そして、今週金曜日(11月30日)の夜能(宝生能楽堂)にて、能『殺生石』のシテを勤めれば、本当の一段落。今月は、遂に誕生日以外休みがありませんでした。自慢でもなんでもありません。ただ、仕事を仕事だと思わないでやっている向きがあるので、充実はしているのです。
もちろん家族とゆっくりしたいという気持ちはありますので、毎日極力早く帰宅して、家にいる日は必ず朝食だけは共にするようにしていますし、月4日ほどの自宅(飛鳥舞台)にてのお弟子さんの稽古日は、わずかの休憩時間に家族と犬のようにじゃれ合うのです。

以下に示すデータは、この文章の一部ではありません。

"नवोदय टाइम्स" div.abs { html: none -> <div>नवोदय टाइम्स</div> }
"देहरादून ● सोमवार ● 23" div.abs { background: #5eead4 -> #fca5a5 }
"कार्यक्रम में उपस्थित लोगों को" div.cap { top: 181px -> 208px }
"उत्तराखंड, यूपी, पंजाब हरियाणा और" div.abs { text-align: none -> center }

数日前にやや体調を崩しかけましたが、何とか持ち直しました。『殺生石』に向けて、充実した舞台をお目にかけられるように精進します!
44歳に
44歳になりました。
お心のこもったプレゼントを頂き、心が温かくなりました。ありがとうございます。
今日だけは、何があろうと予め休みを死守していました。
朝から、運転免許の更新(ゴールドです!)に行き、帰宅してからは溜まった事務作業(殆ど進みませんでしたが)。

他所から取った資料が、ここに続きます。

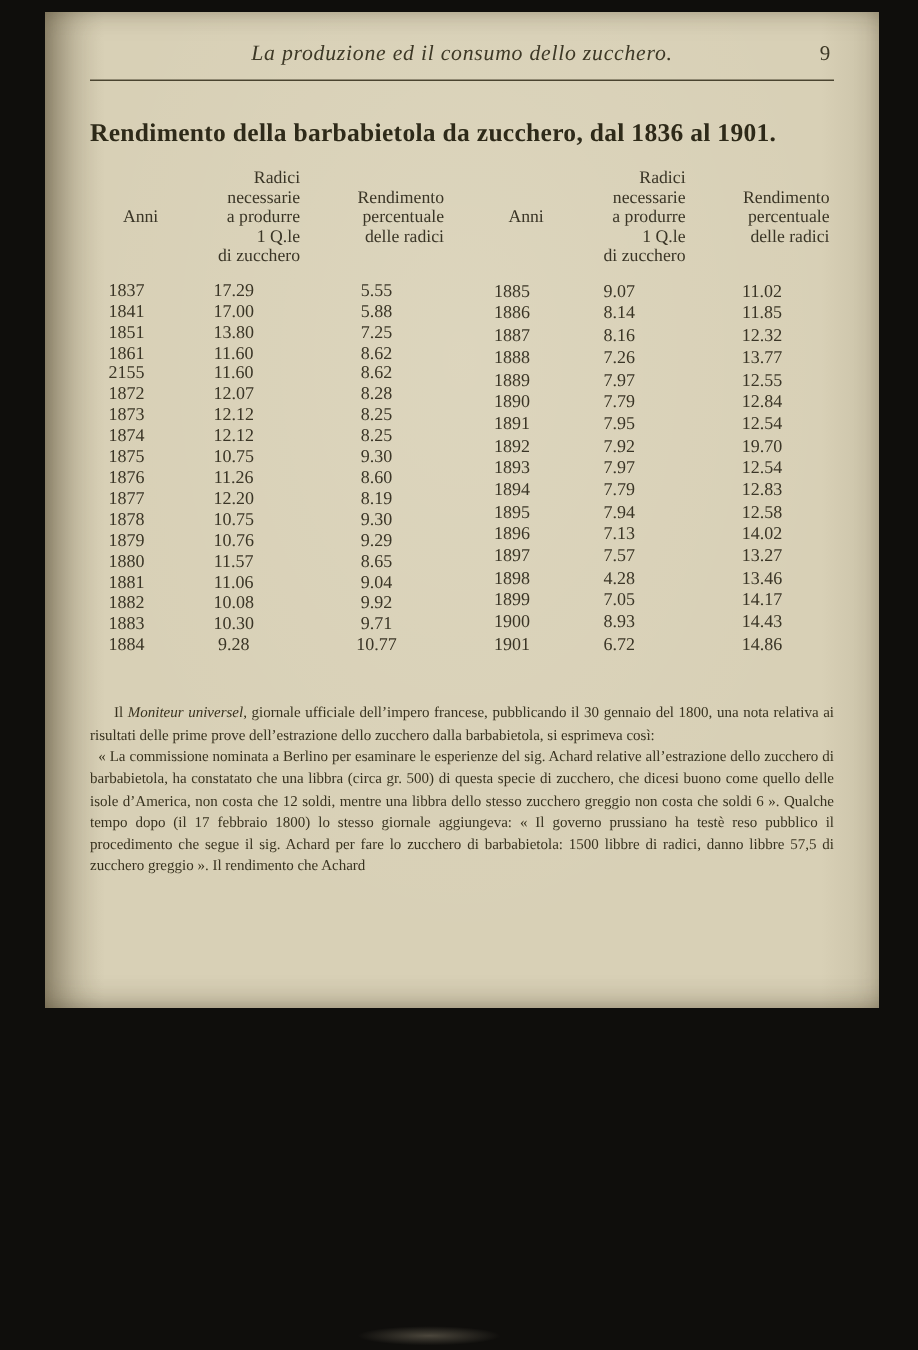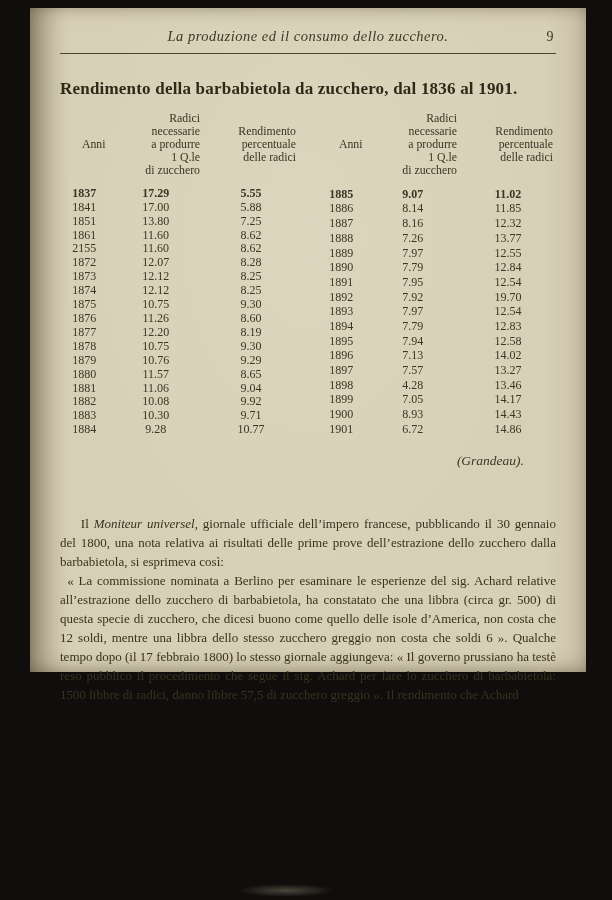"1837" tbody tr:first-child td { font-weight: bold -> none }
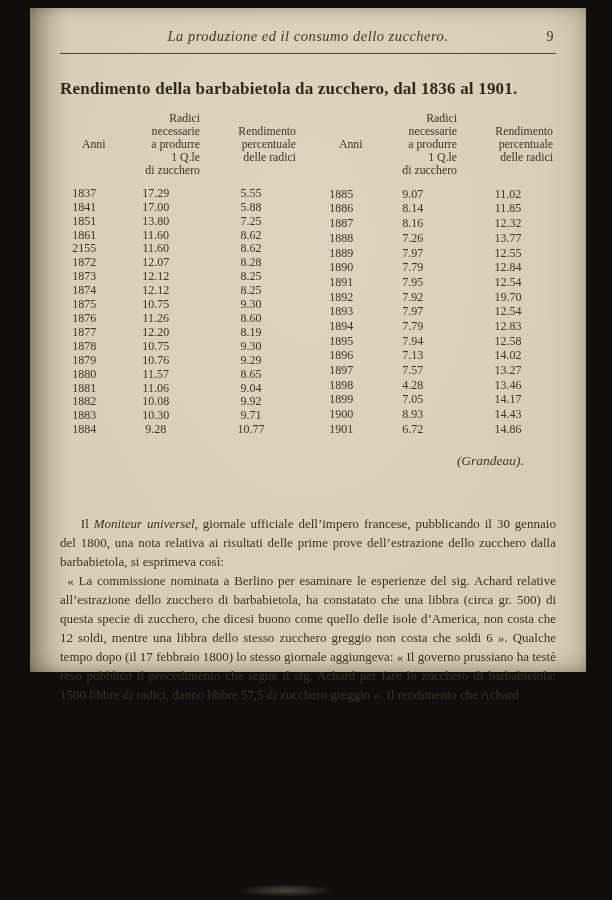"(Grandeau)." div.attribution { html: <div>(Grandeau).</div> -> none }
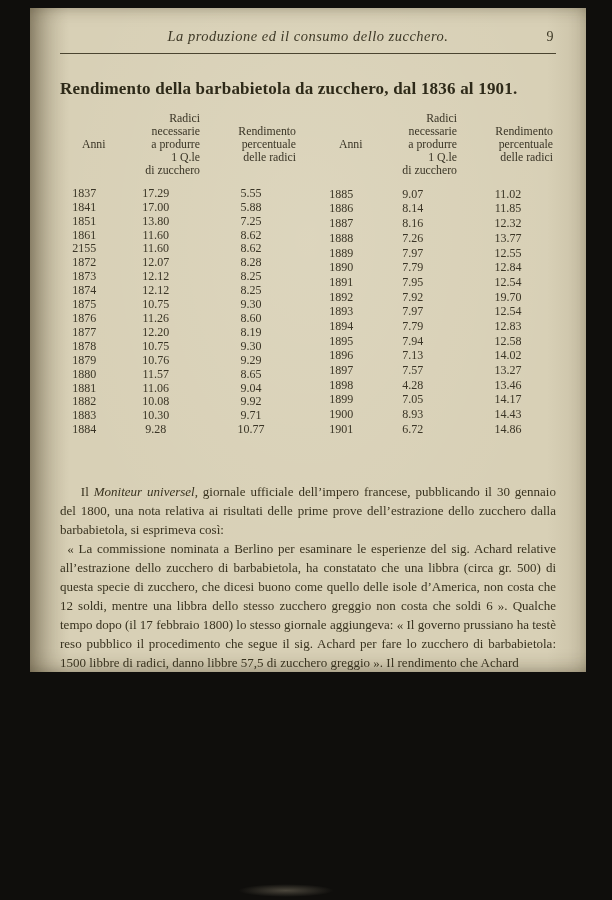"Il Moniteur universel, giornale" .body-text { font-size: 13px -> 10px; margin-top: 46px -> 32px }
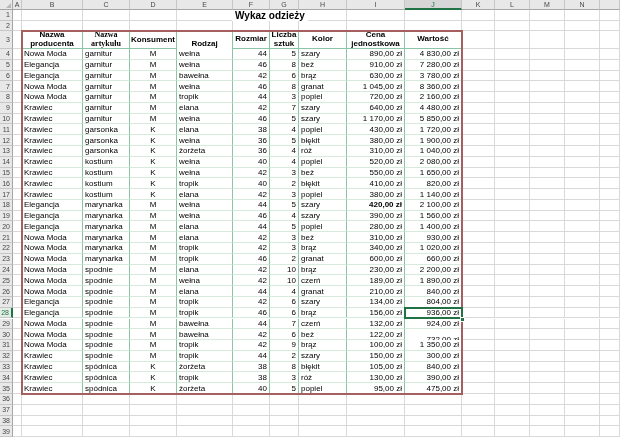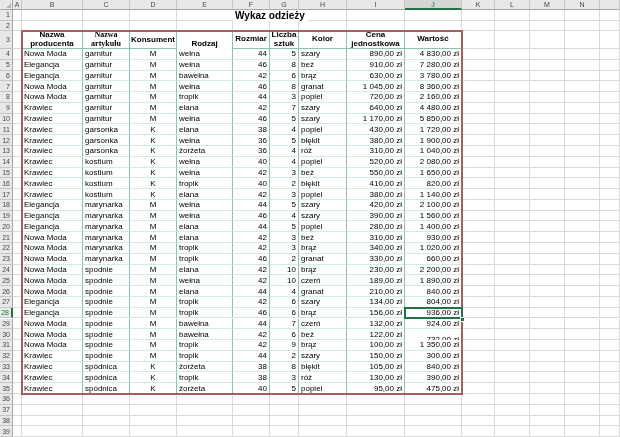"420,00 zł" div.tcell { font-weight: none -> bold }
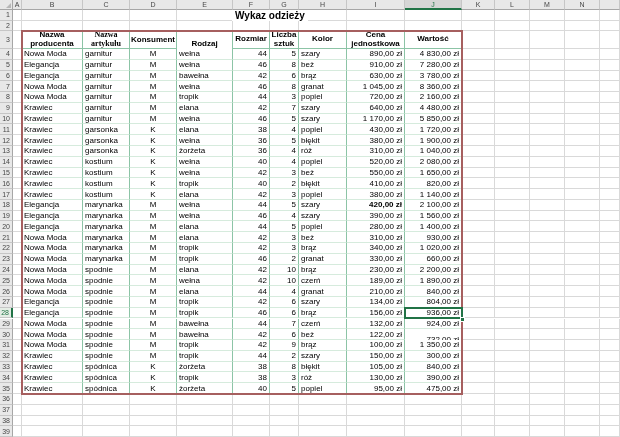"330,00 zł" div.tcell { text: 330,00 -> 600,00 }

そして今週から月末にかけて、『大會』のシテ、『安宅』のツレ、『オセロ』のデズデモーナ、『殺生石』のシテ、と役が立て続けですので、それらに備えて近所の整体に行き、身体を整えて準備万端。
44歳も、身体を第一に考えて、良い舞台の為に頑張りたいと思います。
再び罪を背負って生きるのです
今朝、名古屋から帰宅し、昼食のみ妻と頂いたのも束の間、只今は川村学園女子大学に、2コマの授業の為向かっております。

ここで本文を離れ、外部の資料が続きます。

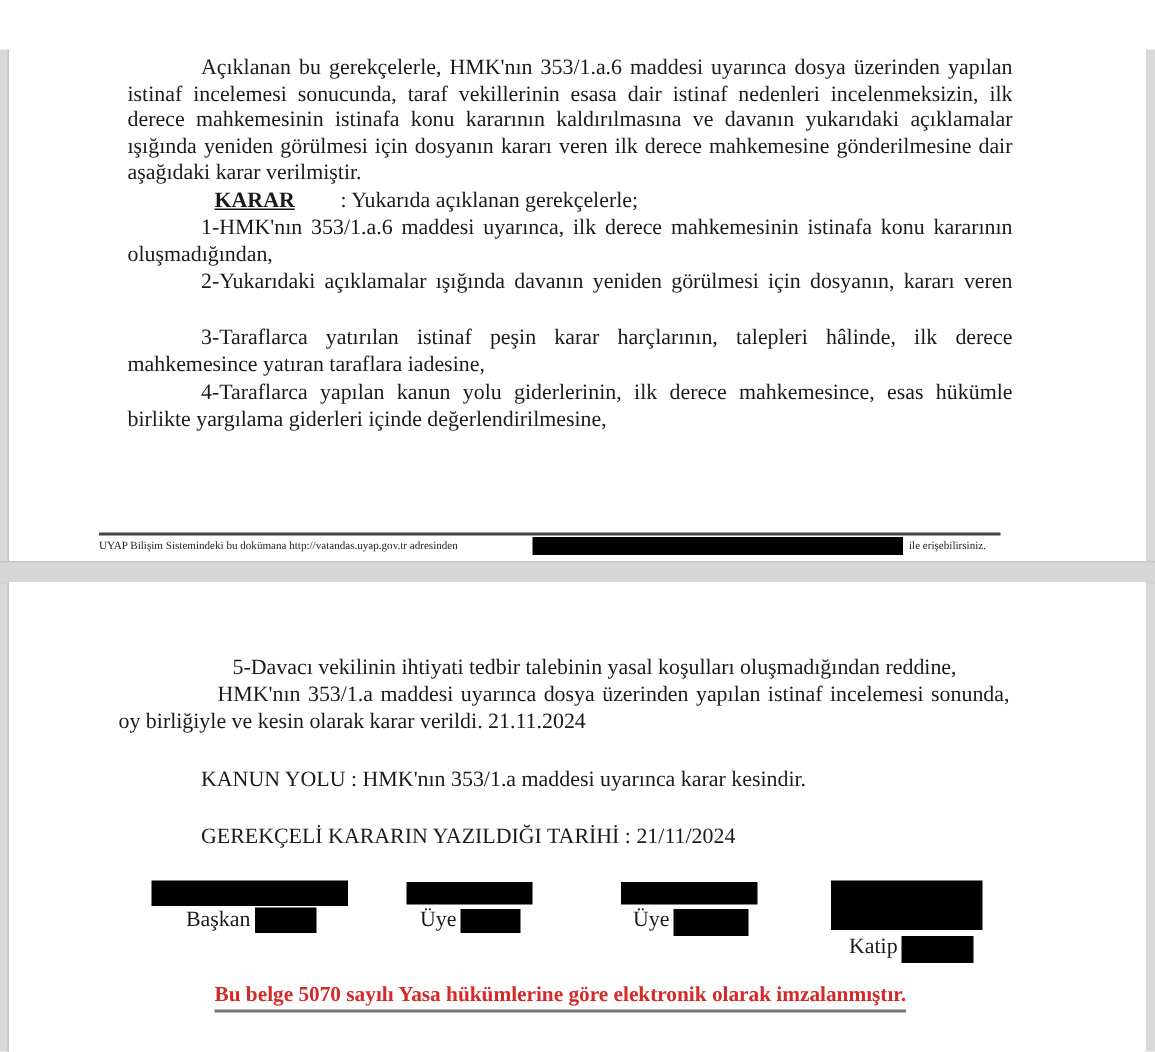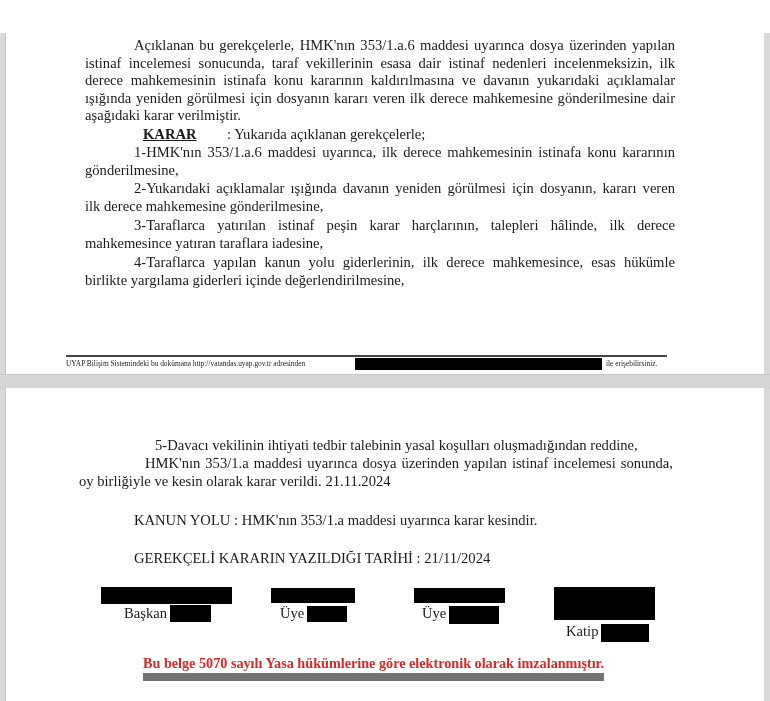"gönderilmesine," span.ln { text: gönderilmesine -> oluşmadığından }
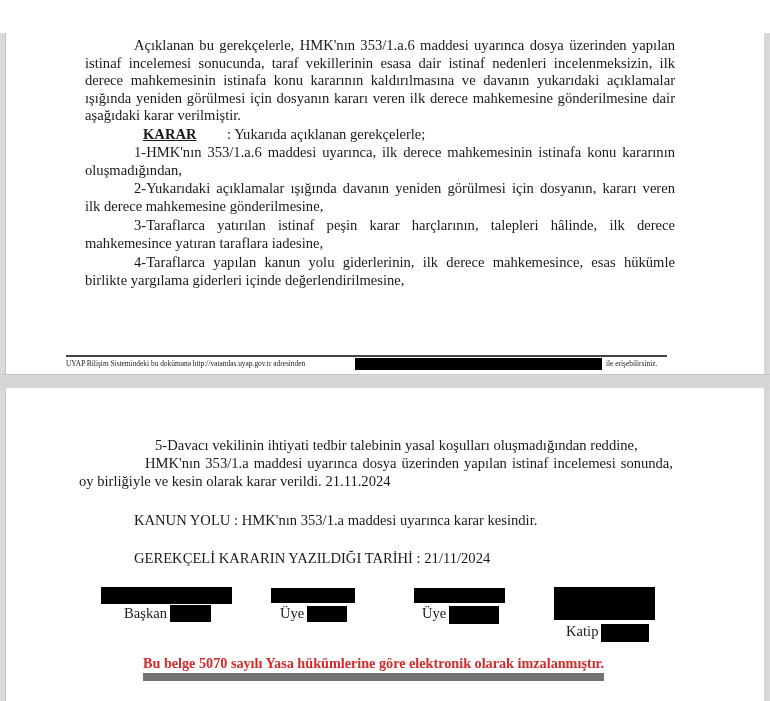"ilk derece mahkemesine gönderilmesine," span.ln { html: <span>ilk derece mahkemesine gönderilmesine,</span> -> none }
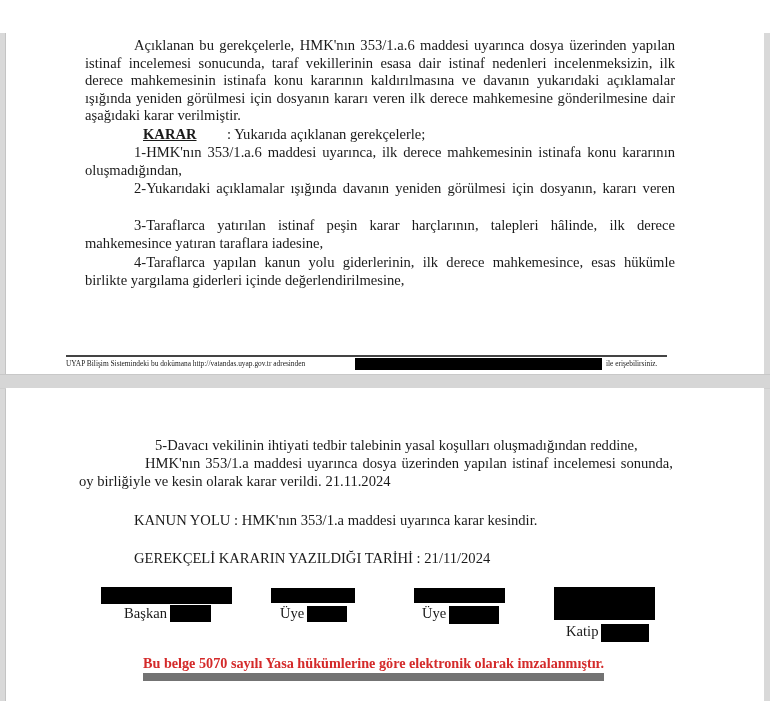"Bu belge 5070 sayılı Yasa" .red-note { border-bottom: 8px solid #737373 -> 2px solid #737373 }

最近、老いも若きも、本当にリュックサックを背負っている方が多くなりましたね。
2011年3月11日の東日本大地震の1週間後、私は即座にリュックサック(TUMI製)を買い求め、当時、東京芸大の助手をしていた為、スーツ姿にリュックで上野の森に通いました。
まだ当時は、スーツにリュックの組み合わせは極少数派で、能く違和感を指摘されましたが、なんのそので闊歩していました。
今となっては当たり前の格好。むしろオシャレなのでしょう。スマホが普及して、手が空くのが便利であることも一因のようです。
私自身は、助手の任期終了後はしばらくリュックは封印していましたが、最近心境の変化あり、再び陽の目を見ることになりました。
今日もスーツにリュック姿ですが、やはり楽ちん!7年ほど前のように、人から嘲笑されることもなくなりましたので、堂々としたものです。
TPOさえ気を付ければ、快適なリュック生活が再び始まり、なんだか足取りも軽くなります。
能『竹生島』
明年1月12日(日)、豊田市能楽堂主催「新春能」にて、能『竹生島』が上演されます。
シテは宝生流宗家・宝生和英師。ツレを私が勤めます。
このツレは、他流派の小書になると、ツレとシテが入れ替わるくらいの重要な役で、前ツレは前シテ(老翁)と共に若い女性として小舟に乗って現れ、実は弁財天の化身であることを明かし、シテに先立ち舞台上の宮の作り物に中入し(シテは幕へ中入)、宮の中で着替え、後半、後ツレの弁財天として本体を表し、「天女之舞(中之舞の変形)」を舞う、という、盛りだくさんの役。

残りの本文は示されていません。